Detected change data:
-- -- --

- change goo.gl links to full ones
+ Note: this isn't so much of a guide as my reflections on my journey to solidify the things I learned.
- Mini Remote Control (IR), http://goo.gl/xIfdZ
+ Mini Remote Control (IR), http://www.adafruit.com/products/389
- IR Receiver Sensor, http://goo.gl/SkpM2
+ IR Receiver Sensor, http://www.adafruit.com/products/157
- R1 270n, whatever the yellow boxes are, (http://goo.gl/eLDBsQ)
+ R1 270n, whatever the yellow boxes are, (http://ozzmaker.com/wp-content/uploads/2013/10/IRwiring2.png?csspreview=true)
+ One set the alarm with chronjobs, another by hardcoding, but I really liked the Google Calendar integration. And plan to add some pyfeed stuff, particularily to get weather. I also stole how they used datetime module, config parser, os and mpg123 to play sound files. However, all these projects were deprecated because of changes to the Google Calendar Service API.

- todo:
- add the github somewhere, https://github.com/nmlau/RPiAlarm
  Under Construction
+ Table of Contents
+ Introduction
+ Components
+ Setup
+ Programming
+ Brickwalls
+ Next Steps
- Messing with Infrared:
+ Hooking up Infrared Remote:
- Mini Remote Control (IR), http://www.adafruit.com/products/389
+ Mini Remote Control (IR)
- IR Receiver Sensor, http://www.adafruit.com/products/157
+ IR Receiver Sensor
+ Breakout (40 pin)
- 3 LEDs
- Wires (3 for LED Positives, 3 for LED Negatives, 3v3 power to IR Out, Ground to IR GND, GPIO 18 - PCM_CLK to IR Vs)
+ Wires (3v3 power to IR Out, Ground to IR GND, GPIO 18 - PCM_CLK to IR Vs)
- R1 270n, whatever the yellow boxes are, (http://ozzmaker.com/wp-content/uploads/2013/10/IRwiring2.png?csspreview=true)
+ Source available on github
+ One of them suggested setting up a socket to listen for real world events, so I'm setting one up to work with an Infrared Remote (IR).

-- -- --

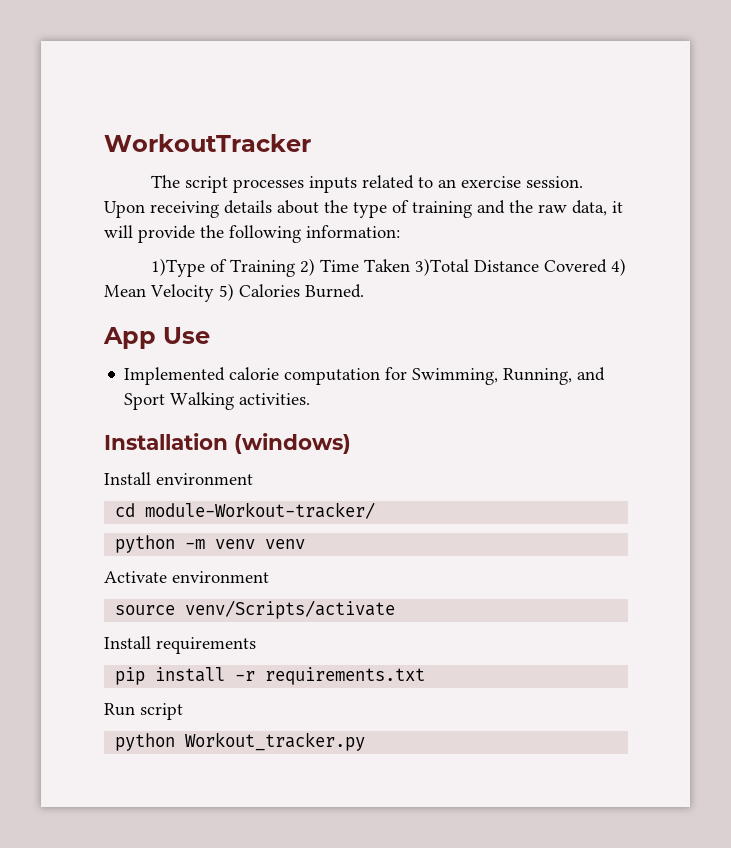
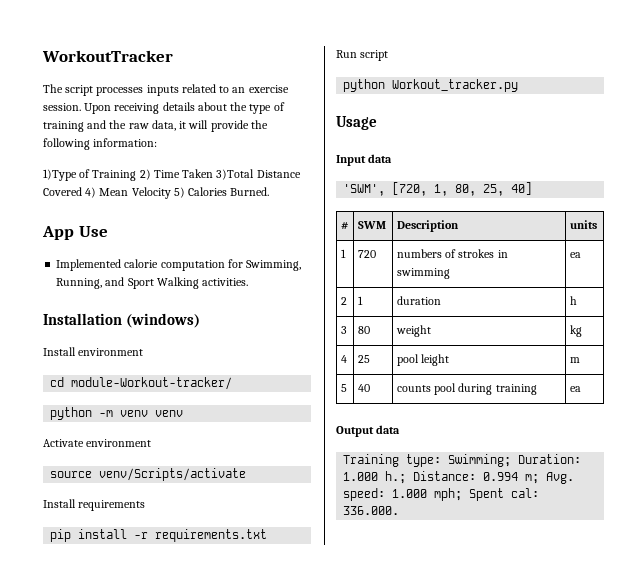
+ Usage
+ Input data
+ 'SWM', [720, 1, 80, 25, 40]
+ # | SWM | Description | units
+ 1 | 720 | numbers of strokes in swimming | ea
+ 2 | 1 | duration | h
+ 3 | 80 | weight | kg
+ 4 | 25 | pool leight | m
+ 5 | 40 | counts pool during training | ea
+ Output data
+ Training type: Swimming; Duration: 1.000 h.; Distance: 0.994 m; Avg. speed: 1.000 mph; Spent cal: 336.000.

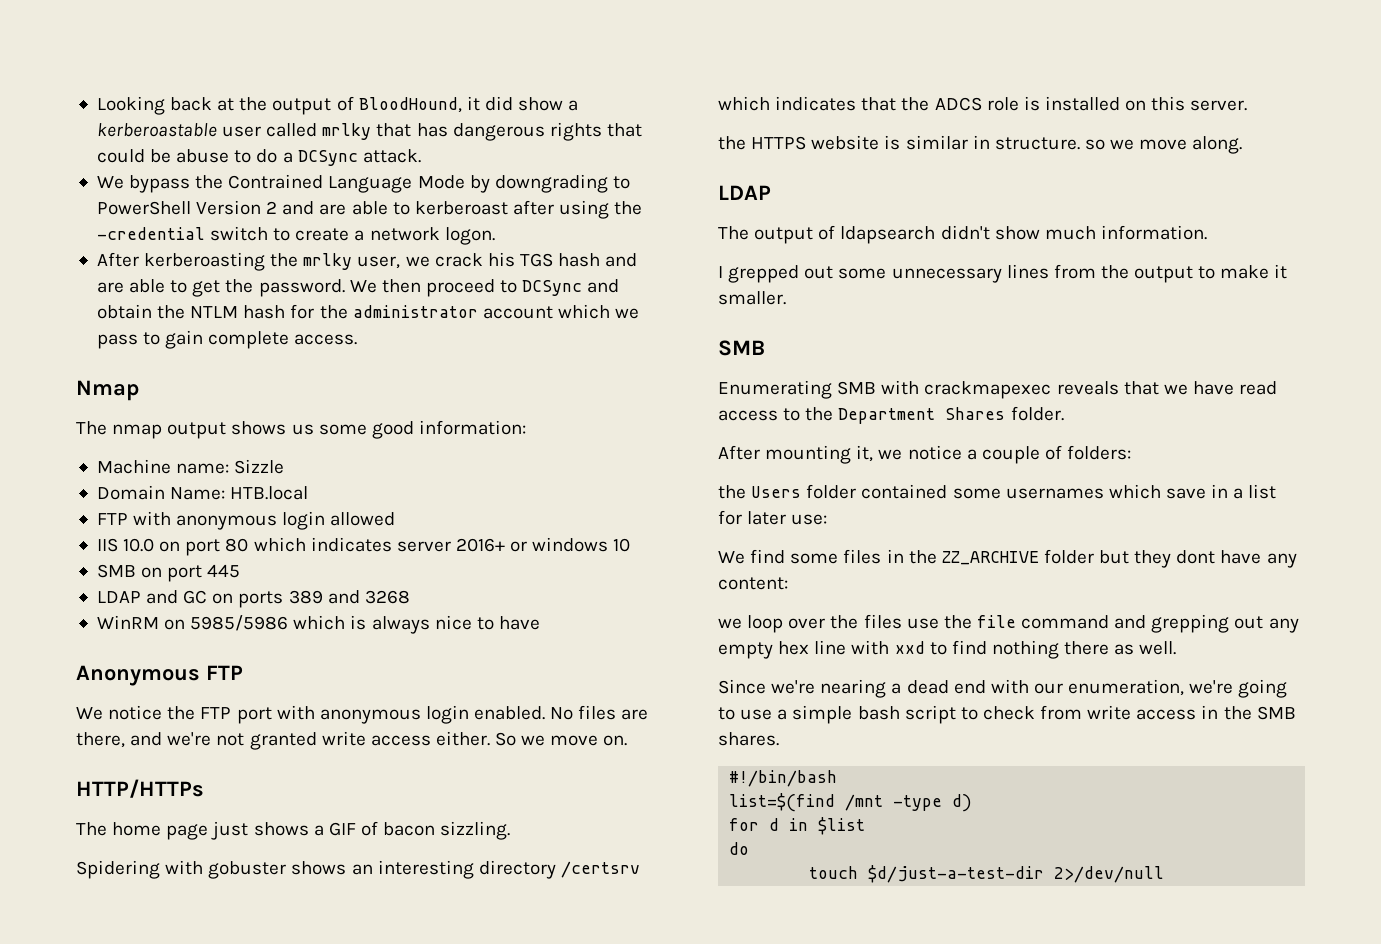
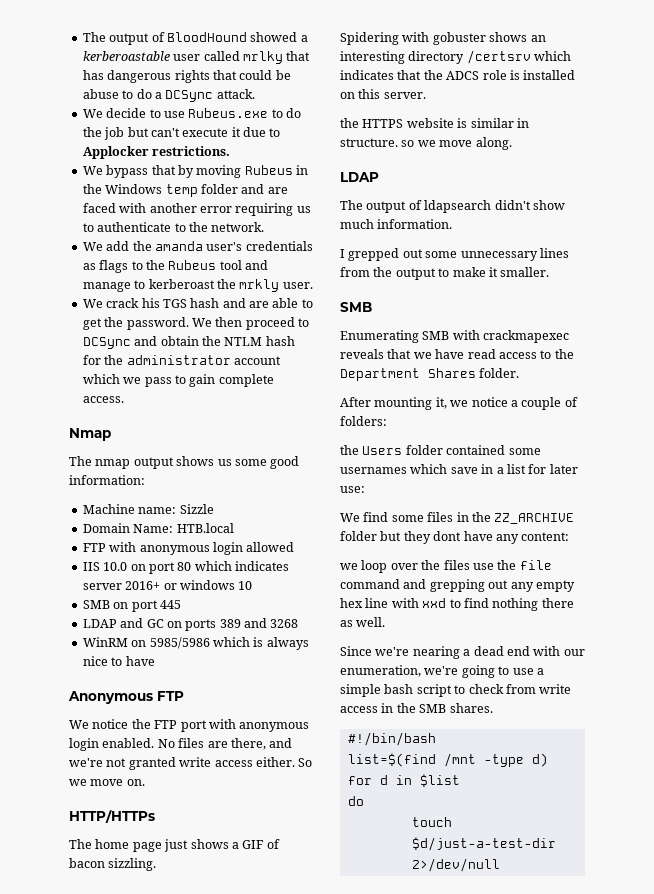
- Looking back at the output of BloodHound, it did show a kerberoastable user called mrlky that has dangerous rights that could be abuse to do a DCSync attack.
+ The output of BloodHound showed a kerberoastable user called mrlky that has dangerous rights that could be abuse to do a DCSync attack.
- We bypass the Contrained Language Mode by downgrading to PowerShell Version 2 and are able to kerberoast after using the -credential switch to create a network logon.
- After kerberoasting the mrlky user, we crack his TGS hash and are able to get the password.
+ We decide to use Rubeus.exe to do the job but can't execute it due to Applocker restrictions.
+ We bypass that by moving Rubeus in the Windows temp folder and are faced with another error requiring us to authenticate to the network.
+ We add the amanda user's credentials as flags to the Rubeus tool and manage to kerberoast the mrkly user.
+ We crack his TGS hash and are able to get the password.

-- -- --

EXERCISE REQUIREMENTS:
Could you set down, exactly as written, the lines above between the one holding "Hooking up Infrared" and the one holding "Infrared Remote (IR).", inclusive, and nothing more?

RESULT:
+ Hooking up Infrared Remote:
- Mini Remote Control (IR), http://www.adafruit.com/products/389
+ Mini Remote Control (IR)
- IR Receiver Sensor, http://www.adafruit.com/products/157
+ IR Receiver Sensor
+ Breakout (40 pin)
- 3 LEDs
- Wires (3 for LED Positives, 3 for LED Negatives, 3v3 power to IR Out, Ground to IR GND, GPIO 18 - PCM_CLK to IR Vs)
+ Wires (3v3 power to IR Out, Ground to IR GND, GPIO 18 - PCM_CLK to IR Vs)
- R1 270n, whatever the yellow boxes are, (http://ozzmaker.com/wp-content/uploads/2013/10/IRwiring2.png?csspreview=true)
+ Source available on github
+ One of them suggested setting up a socket to listen for real world events, so I'm setting one up to work with an Infrared Remote (IR).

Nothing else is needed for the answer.